If there’s one thing disabled folks absolutely dominate at it's adaptability. Constantly met with circumstances and environments in the wild that were not designed with them in mind, those living with disability are constantly forced to readjust in order to move forward. How could this skill therefore possibly not transfer to the bedroom? When a new partner tells you that they have a latex allergy, but you’re already prepared for this with a stockpile of latex-free condoms in anticipation of this moment, because you know how it feels to not be considered. When you have a guest sleep over who runs hot at night, but it’s not a problem because temperature is actually one of your triggers so you‘ve already mapped out ways to keep your room cooler including cracked windows, lighter blankets, and fans so you can still cuddle. When your partner has particularly sensitive balls, but the tenderness your own body occasionally needs to be treated with has informed how you might handle others. Your partner's on their period, has performance anxiety, or an avoidant attachment style—all sexual encounters are going to vary and adaptability, being game and informed on variances that may need to take place, is what’s going to lead to the most intimate and meaningful experiences.

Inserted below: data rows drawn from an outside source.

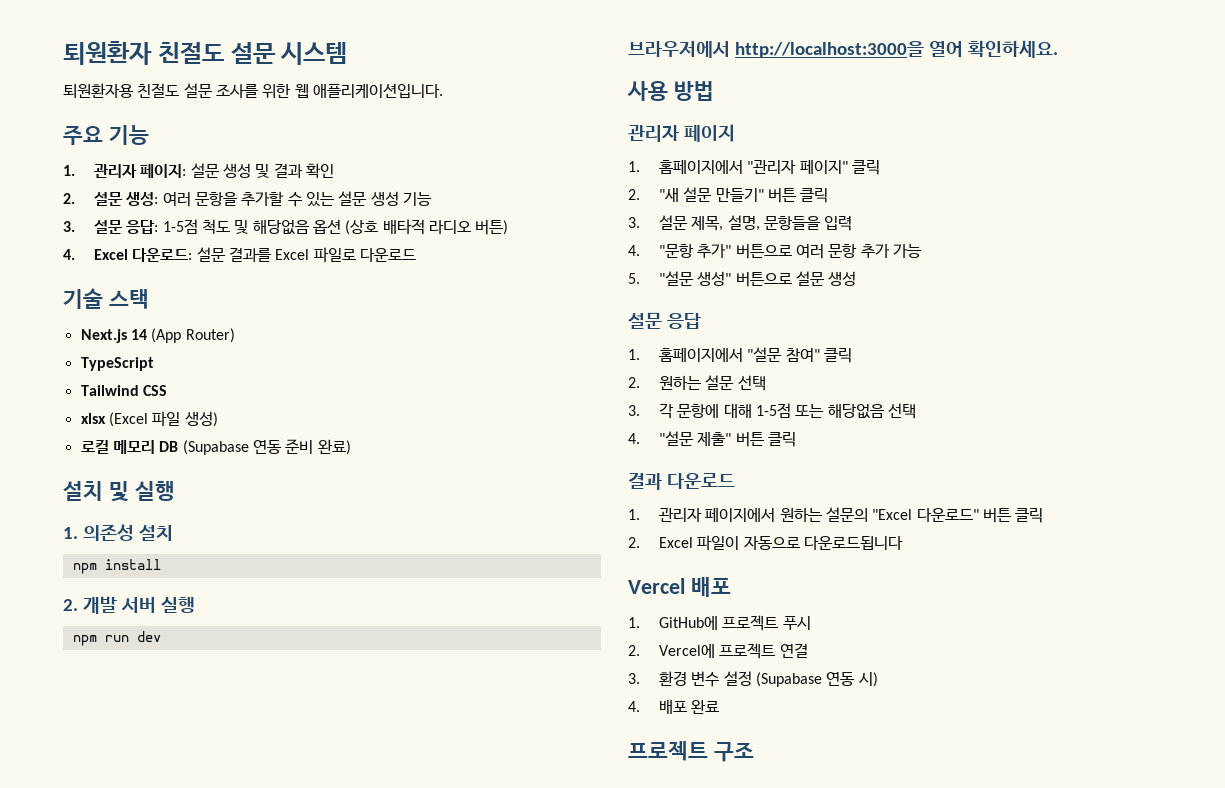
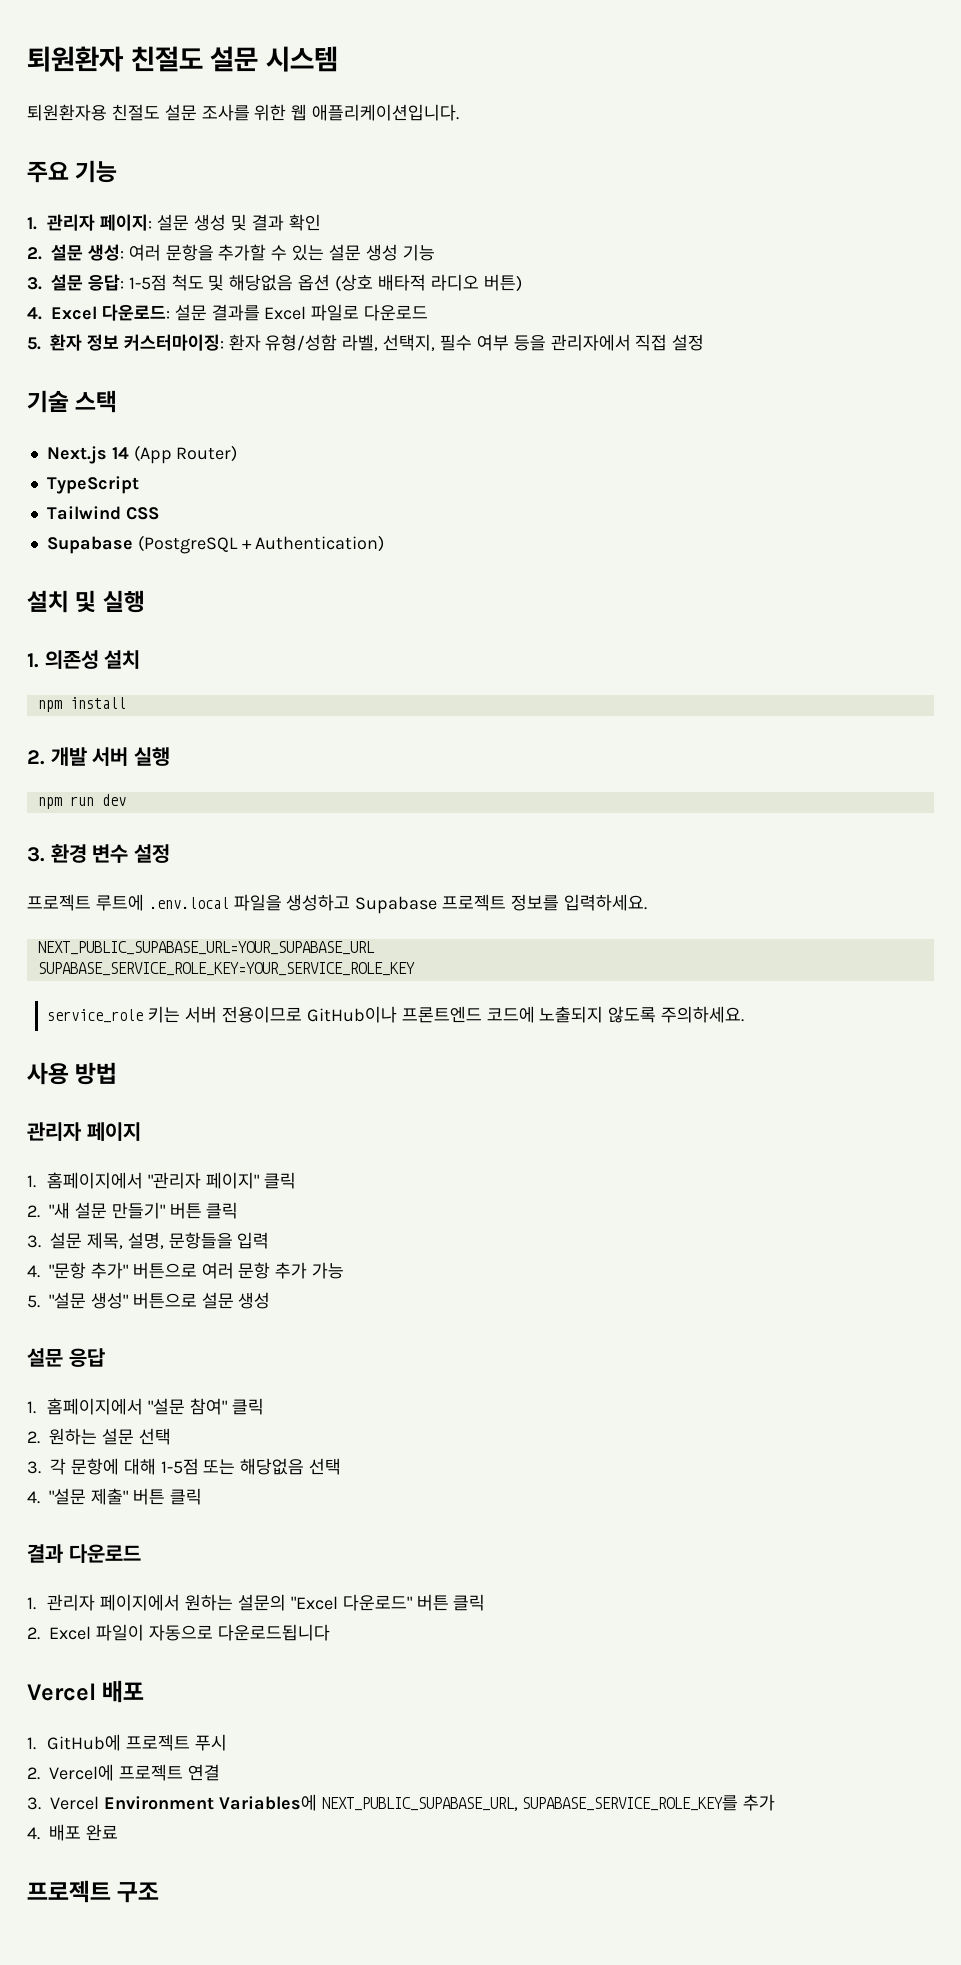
+ 5. 환자 정보 커스터마이징: 환자 유형/성함 라벨, 선택지, 필수 여부 등을 관리자에서 직접 설정
- xlsx (Excel 파일 생성)
- 로컬 메모리 DB (Supabase 연동 준비 완료)
+ Supabase (PostgreSQL + Authentication)
- 브라우저에서 http://localhost:3000을 열어 확인하세요.
+ 3. 환경 변수 설정
+ 프로젝트 루트에 .env.local 파일을 생성하고 Supabase 프로젝트 정보를 입력하세요.
+ NEXT_PUBLIC_SUPABASE_URL=YOUR_SUPABASE_URL
+ SUPABASE_SERVICE_ROLE_KEY=YOUR_SERVICE_ROLE_KEY
+ service_role 키는 서버 전용이므로 GitHub이나 프론트엔드 코드에 노출되지 않도록 주의하세요.
- 3. 환경 변수 설정 (Supabase 연동 시)
+ 3. Vercel Environment Variables에 NEXT_PUBLIC_SUPABASE_URL, SUPABASE_SERVICE_ROLE_KEY를 추가

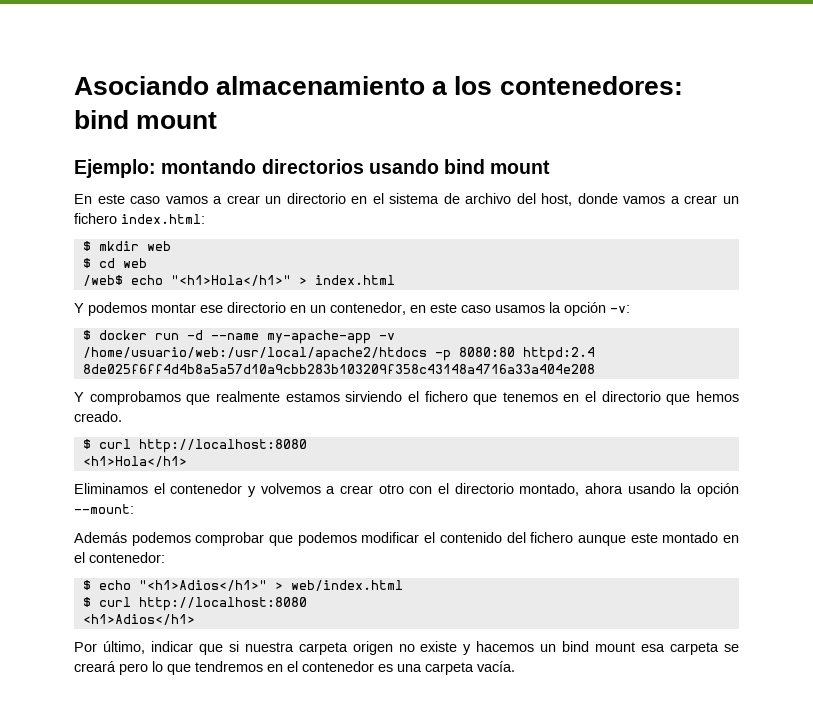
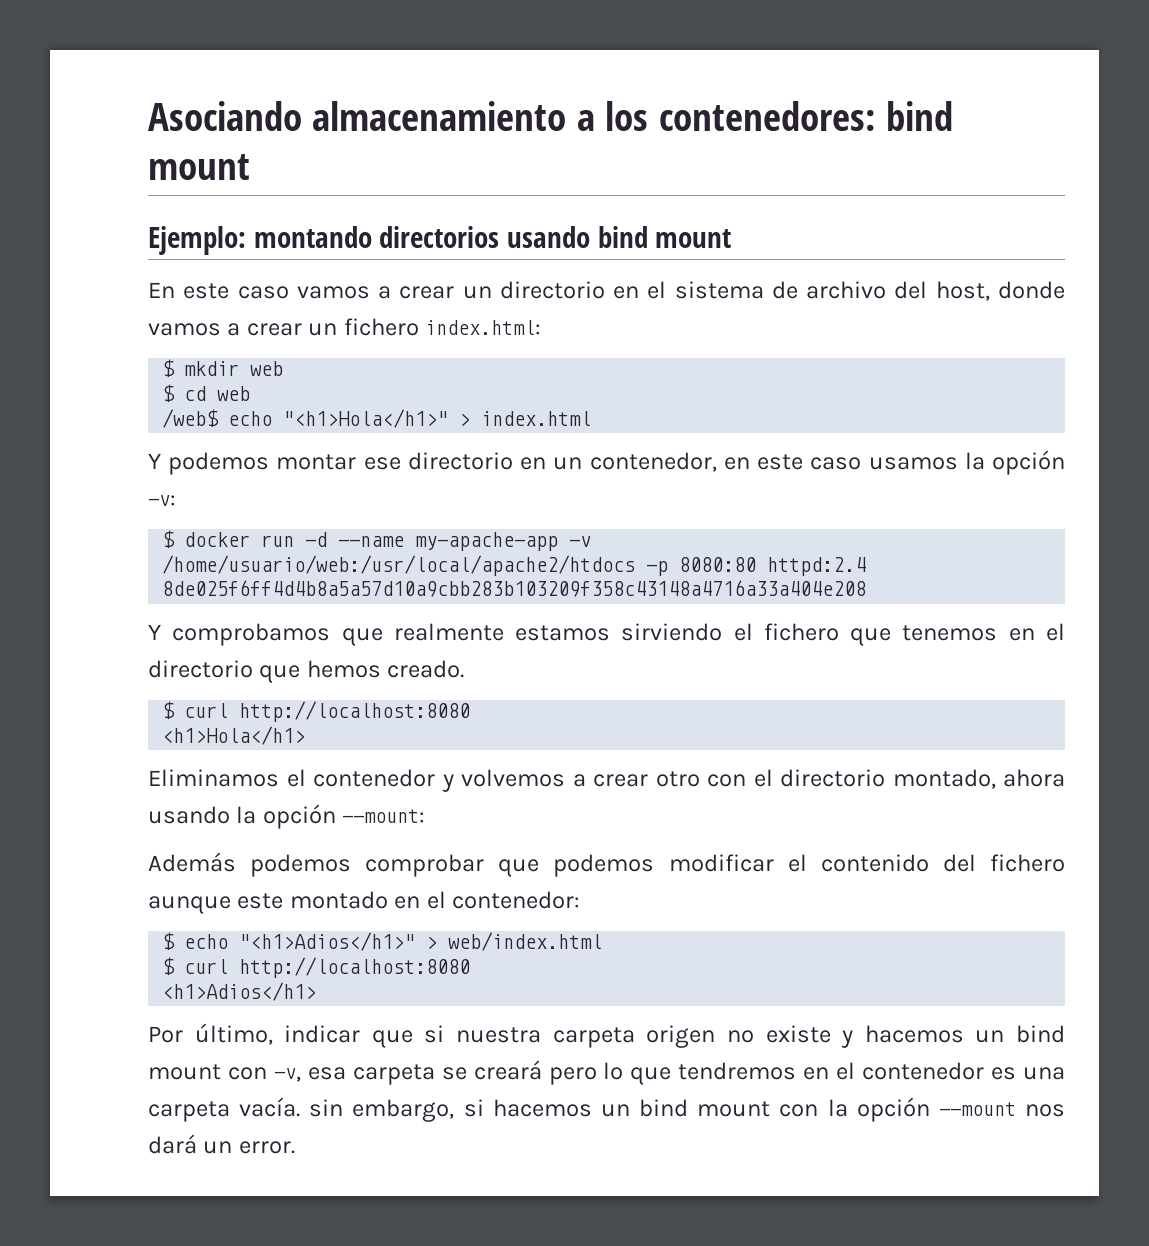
- Por último, indicar que si nuestra carpeta origen no existe y hacemos un bind mount esa carpeta se creará pero lo que tendremos en el contenedor es una carpeta vacía.
+ Por último, indicar que si nuestra carpeta origen no existe y hacemos un bind mount con -v, esa carpeta se creará pero lo que tendremos en el contenedor es una carpeta vacía. sin embargo, si hacemos un bind mount con la opción --mount nos dará un error.

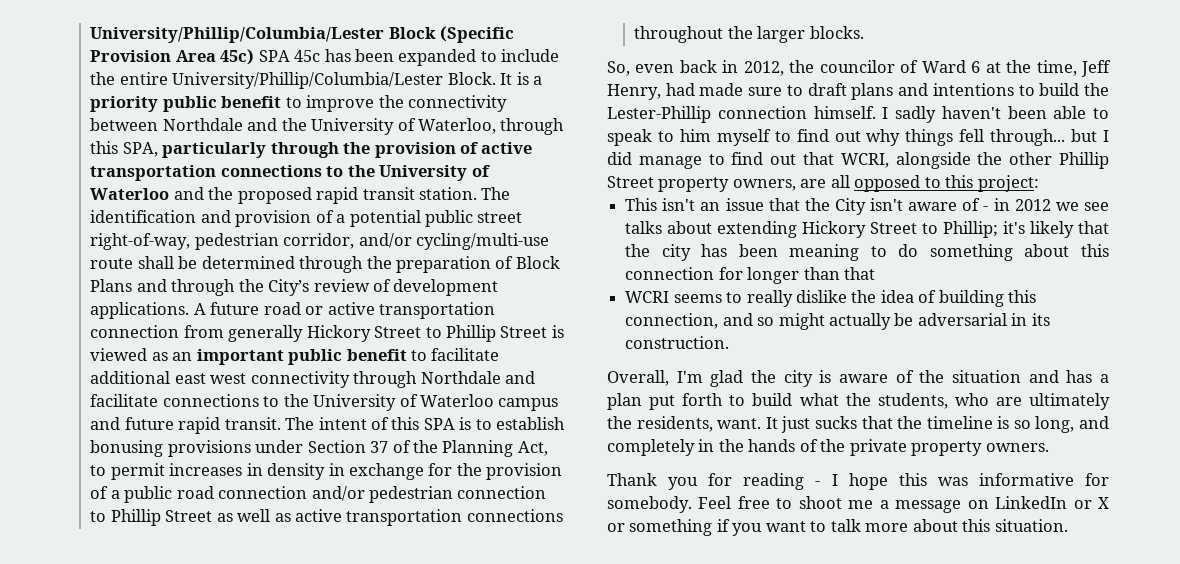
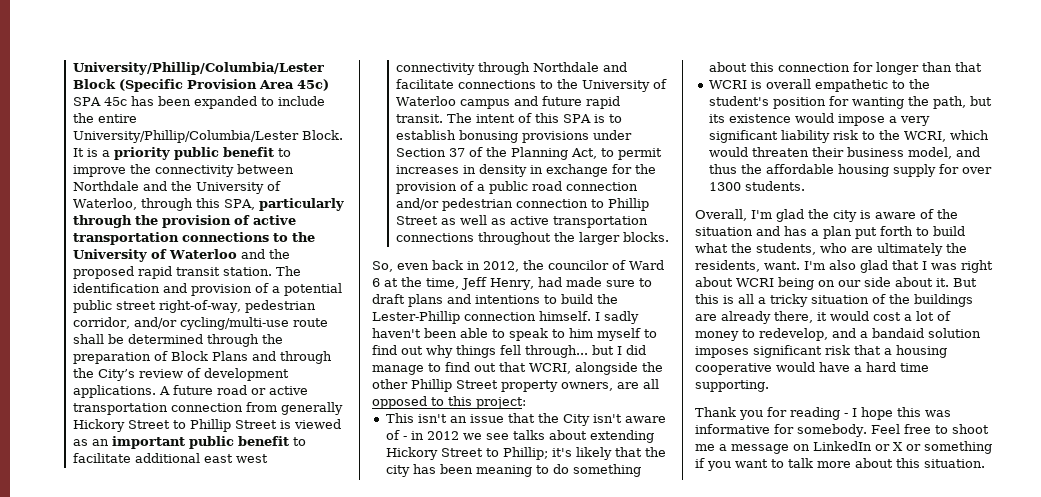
- WCRI seems to really dislike the idea of building this connection, and so might actually be adversarial in its construction.
+ WCRI is overall empathetic to the student's position for wanting the path, but its existence would impose a very significant liability risk to the WCRI, which would threaten their business model, and thus the affordable housing supply for over 1300 students.
- It just sucks that the timeline is so long, and completely in the hands of the private property owners.
+ I'm also glad that I was right about WCRI being on our side about it. But this is all a tricky situation of the buildings are already there, it would cost a lot of money to redevelop, and a bandaid solution imposes significant risk that a housing cooperative would have a hard time supporting.

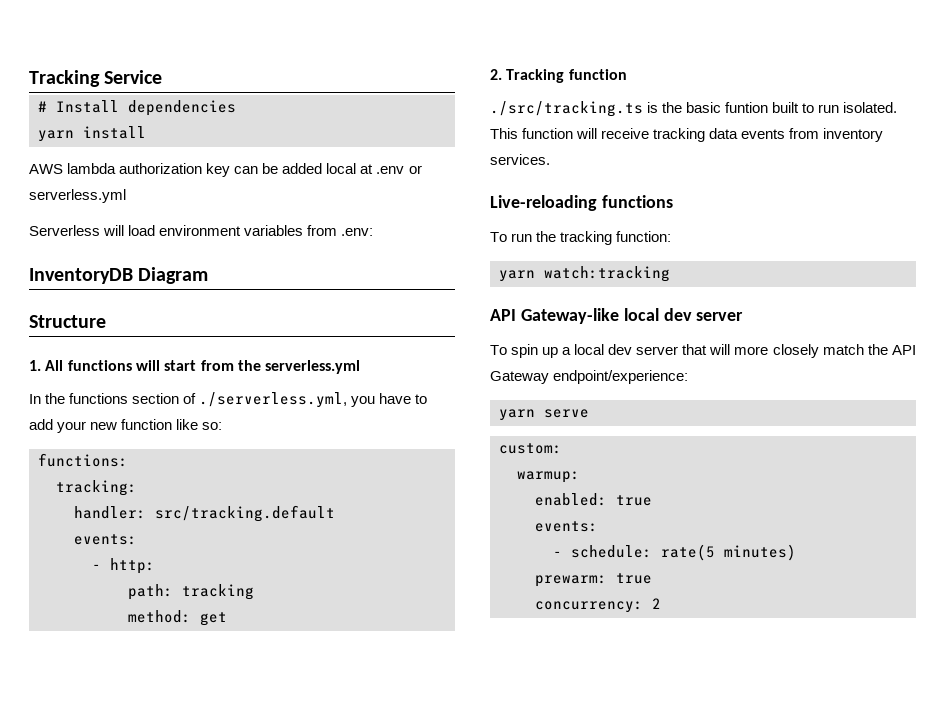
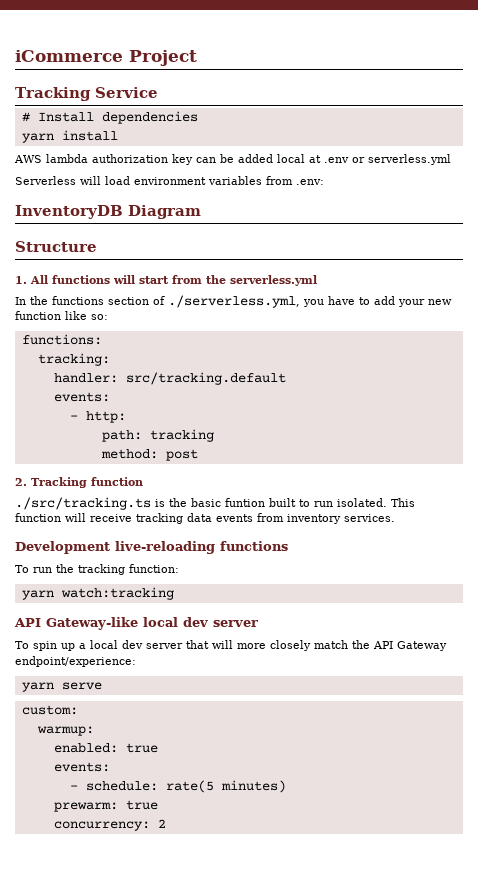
+ iCommerce Project
- method: get
+ method: post
- Live-reloading functions
+ Development live-reloading functions

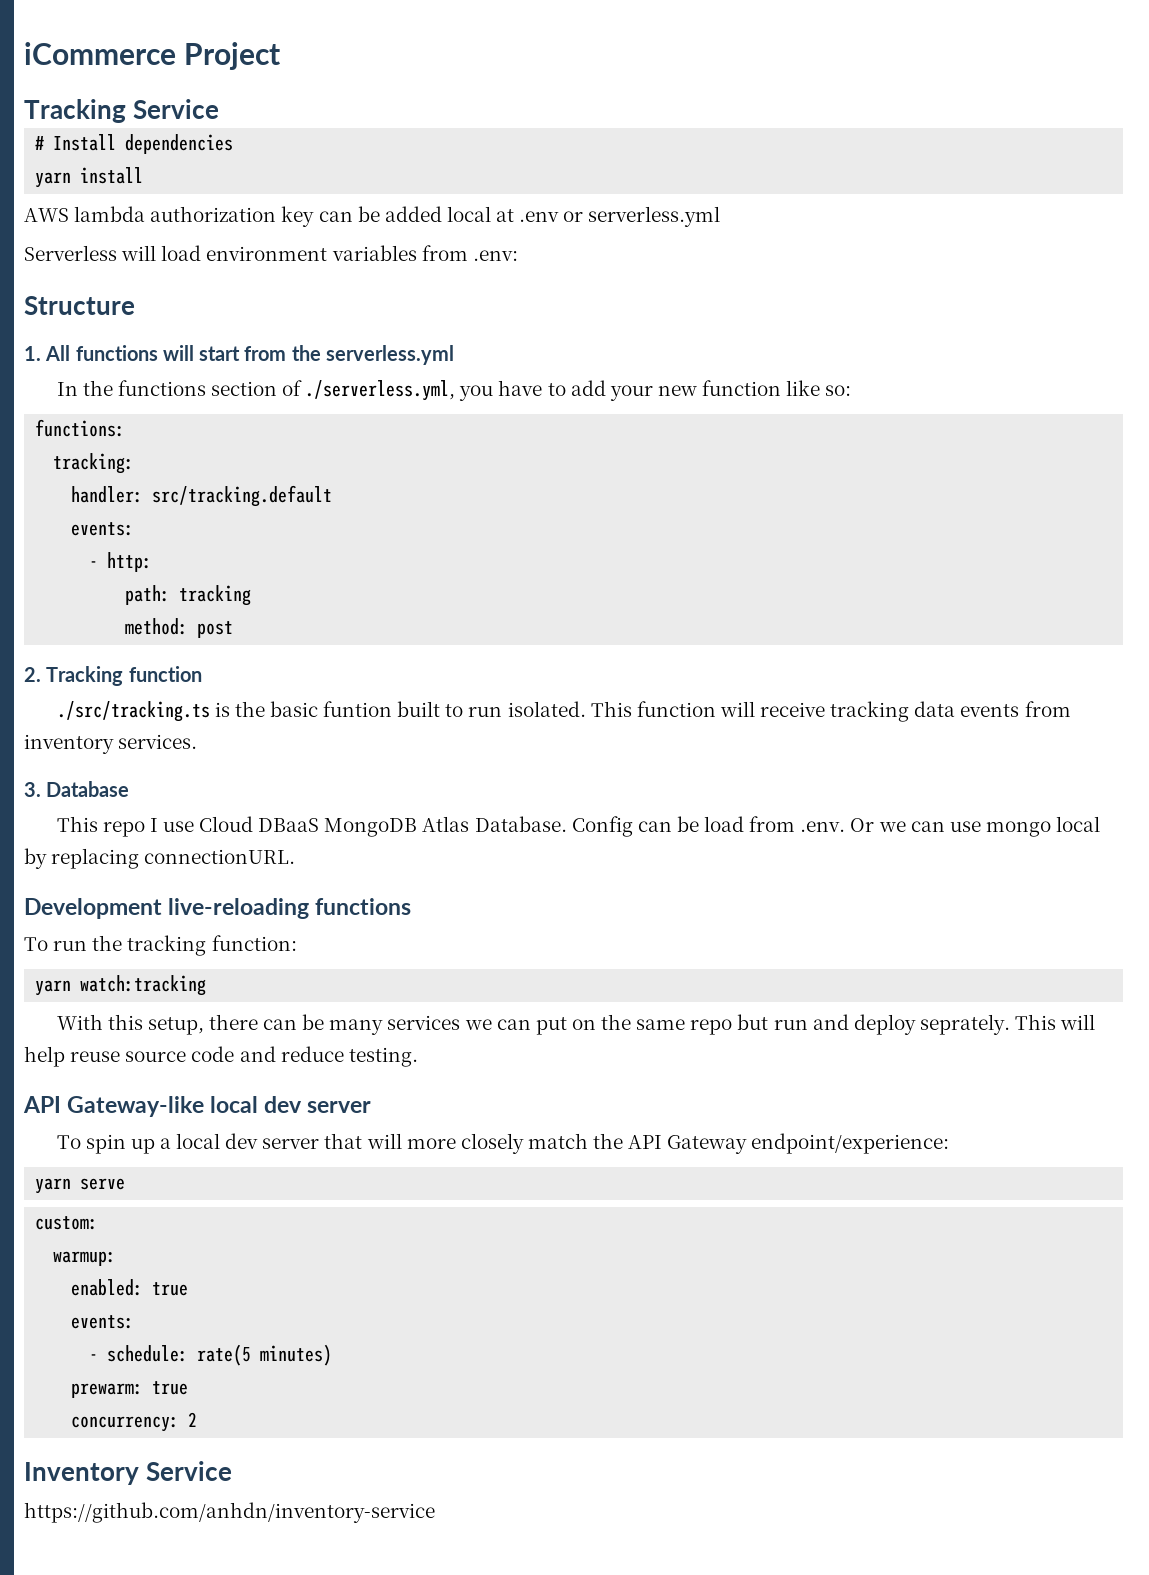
- InventoryDB Diagram
+ 3. Database
+ This repo I use Cloud DBaaS MongoDB Atlas Database. Config can be load from .env. Or we can use mongo local by replacing connectionURL.
+ With this setup, there can be many services we can put on the same repo but run and deploy seprately. This will help reuse source code and reduce testing.
+ Inventory Service
+ https://github.com/anhdn/inventory-service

As someone who lives with a condition that so often leaves me feeling out of control of my own body, sex has been one of the most empowering ways of reclaiming that control, partnered or solo play! Tuning in to one’s physicality to give and receive pleasure on one’s own terms and timeline—yes please! Power-play has a role in most every kink and common sexual fantasy, and the power we have over our own bodies is probably the most magical. These physical vessels we’re clomping around in may not always serve us the way we want, like when they develop a new seasonal allergy that turns you into a total snot monster, or give you raging diarrhea the day after eating spicy food even though it knows how much you love it! Heck my body has the bad habit of collapsing and furiously shaking at highly inconvenient times that I could certainly do without...but every once and a while my body, soul, holy spirit, Mother Theresa, and the Pope will come together—on my clock—and bang out 10 big O’s in a row. It’s a pretty cool factory setting, and one that makes me personally feel rather almighty.

There is nothing sexier than unequivocally owning who you are, whether that’s the hobbies you’re into, the weird ass kinks that get you off, or the fundamental needs of your body. I recently attended a number of nighttime raves, I would have previously avoided due to their intense flashing lights, and did so by wearing my sunglasses inside and leaving the room when necessary. It wasn’t the perfect solution, but it was the adaptation that worked for me in the moment, and multiple times I had people approach me saying how cool I looked, and even asking if I was a celebrity undercover! Little did they know my fashion choice had been made on a basis of medical practicality—but I was owning it, and looking like a freakin sex god while doing it. I mean hey, my little horndog of a body did create it’s own vibrate mode after all!